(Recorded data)
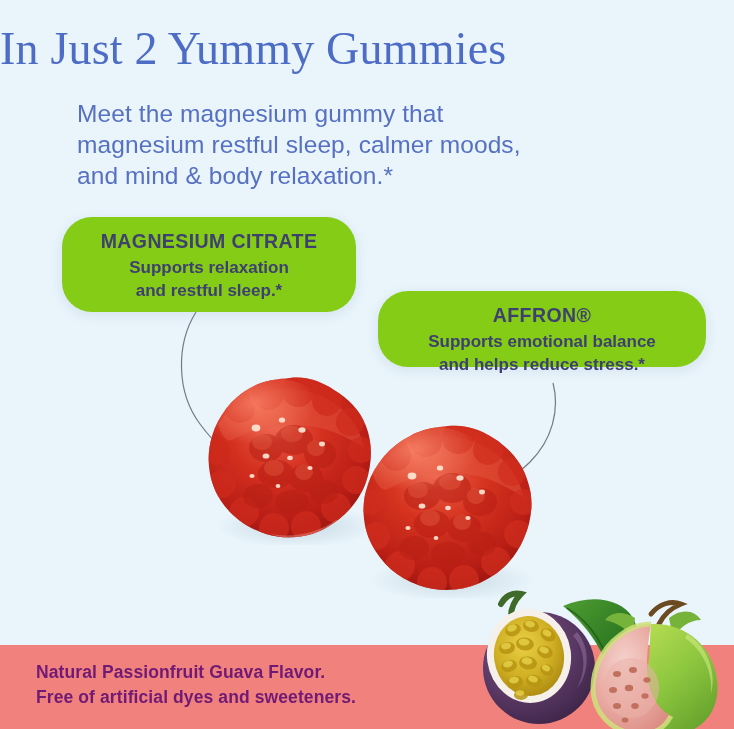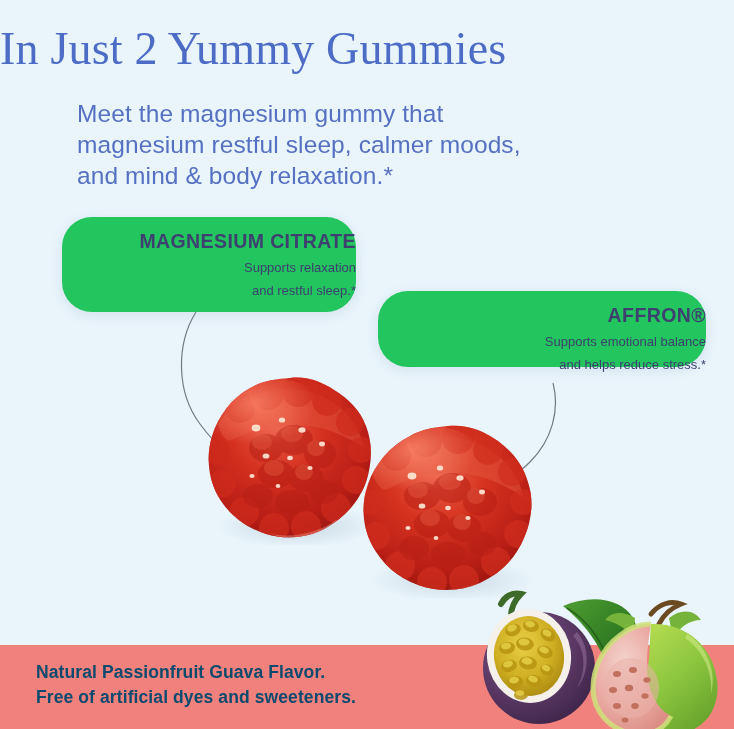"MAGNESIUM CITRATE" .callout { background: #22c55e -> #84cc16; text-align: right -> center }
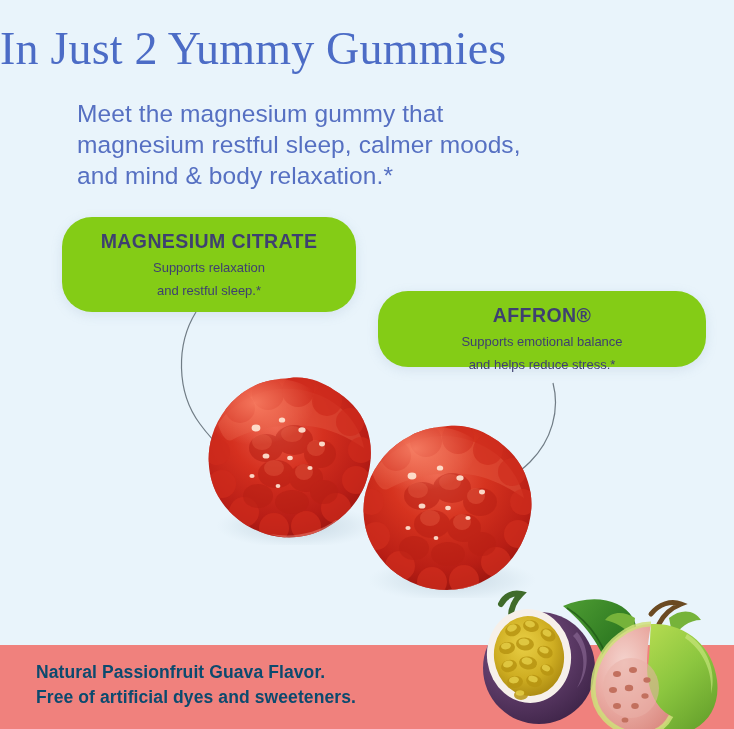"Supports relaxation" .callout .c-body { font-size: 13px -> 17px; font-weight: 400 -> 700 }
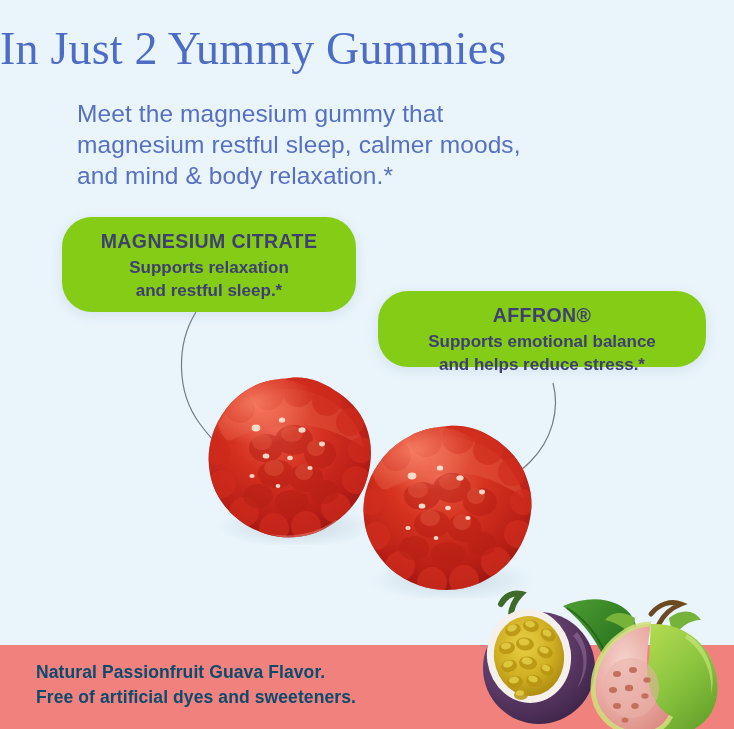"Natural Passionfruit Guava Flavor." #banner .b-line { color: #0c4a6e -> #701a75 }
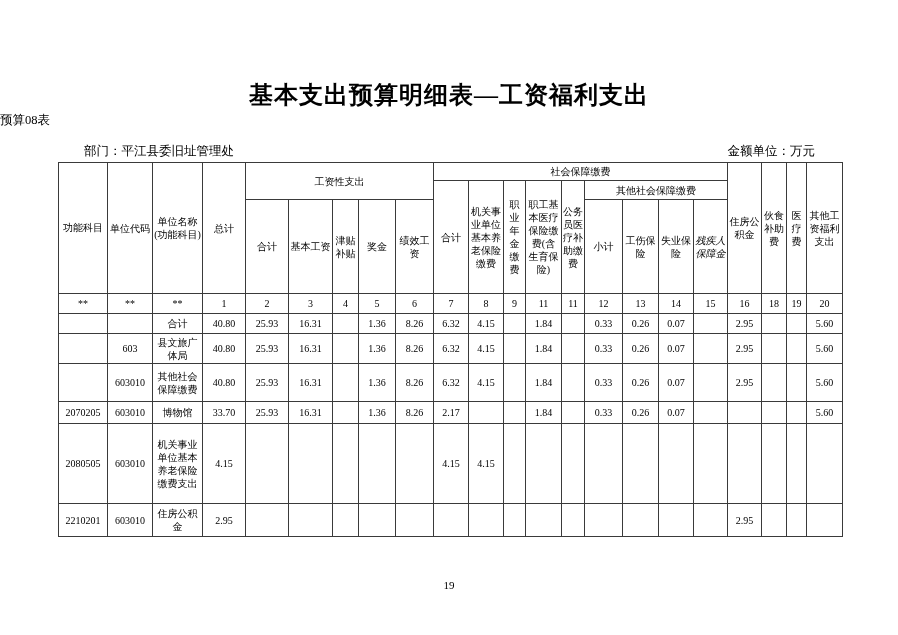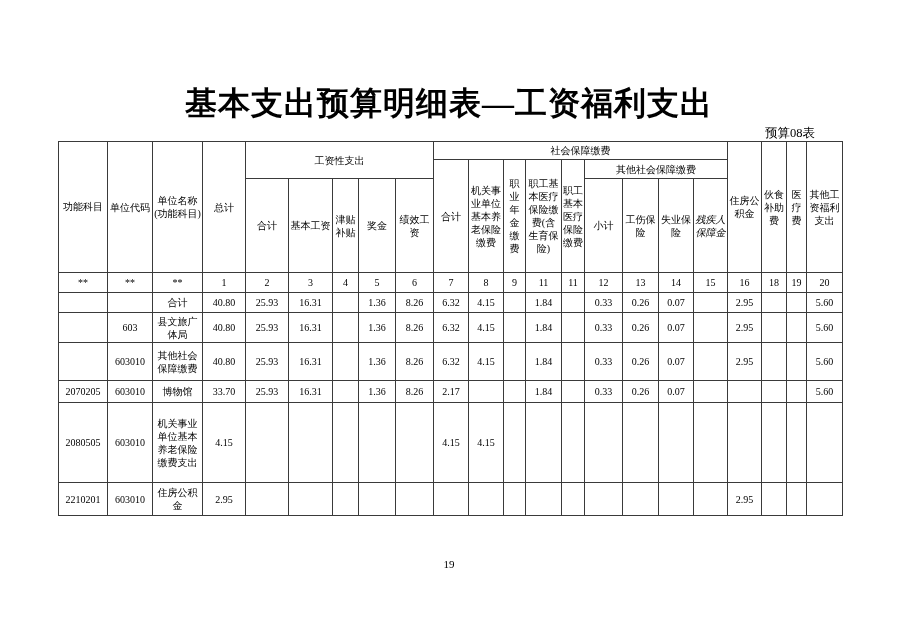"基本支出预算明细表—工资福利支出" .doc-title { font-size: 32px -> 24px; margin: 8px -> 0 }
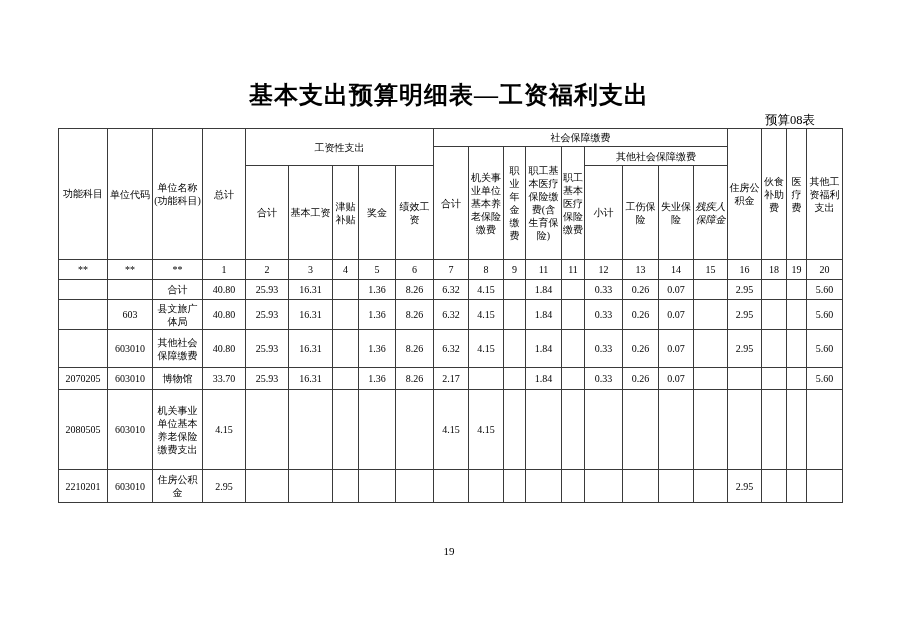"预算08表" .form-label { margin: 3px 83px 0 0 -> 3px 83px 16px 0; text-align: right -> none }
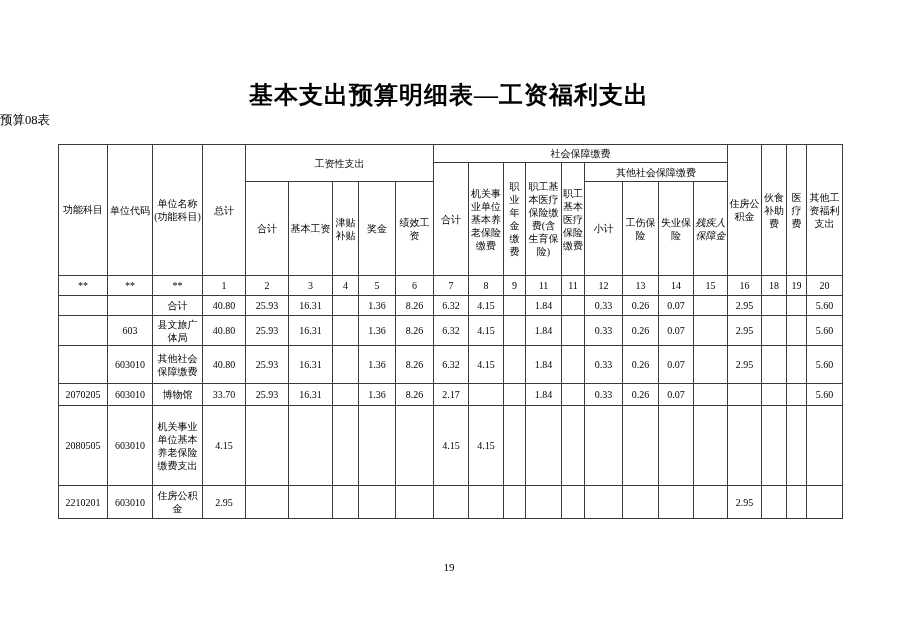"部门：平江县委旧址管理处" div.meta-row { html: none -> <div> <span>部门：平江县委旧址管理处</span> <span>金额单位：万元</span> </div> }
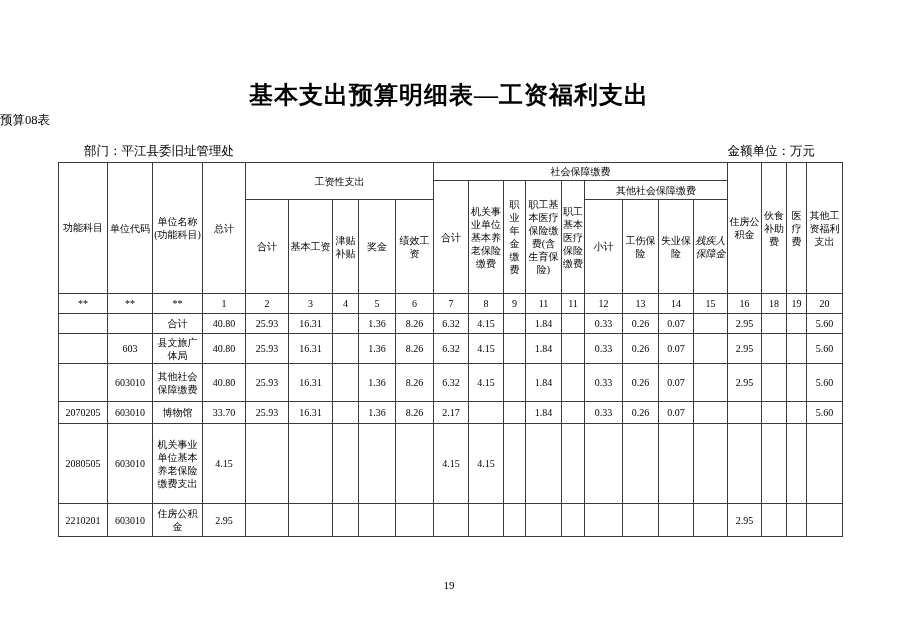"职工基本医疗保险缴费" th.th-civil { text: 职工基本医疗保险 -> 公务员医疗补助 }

*WORK ITEM:*
In the records above, locate the line containing "color: #0c4a6e ->", then copy exactly that line and every line after it through the end, omitting pictures.

*RESULT:*
"Natural Passionfruit Guava Flavor." #banner .b-line { color: #0c4a6e -> #701a75 }
"基本支出预算明细表—工资福利支出" .doc-title { font-size: 32px -> 24px; margin: 8px -> 0 }
"预算08表" .form-label { margin: 3px 83px 0 0 -> 3px 83px 16px 0; text-align: right -> none }
"部门：平江县委旧址管理处" div.meta-row { html: none -> <div> <span>部门：平江县委旧址管理处</span> <span>金额单位：万元</span> </div> }
"职工基本医疗保险缴费" th.th-civil { text: 职工基本医疗保险 -> 公务员医疗补助 }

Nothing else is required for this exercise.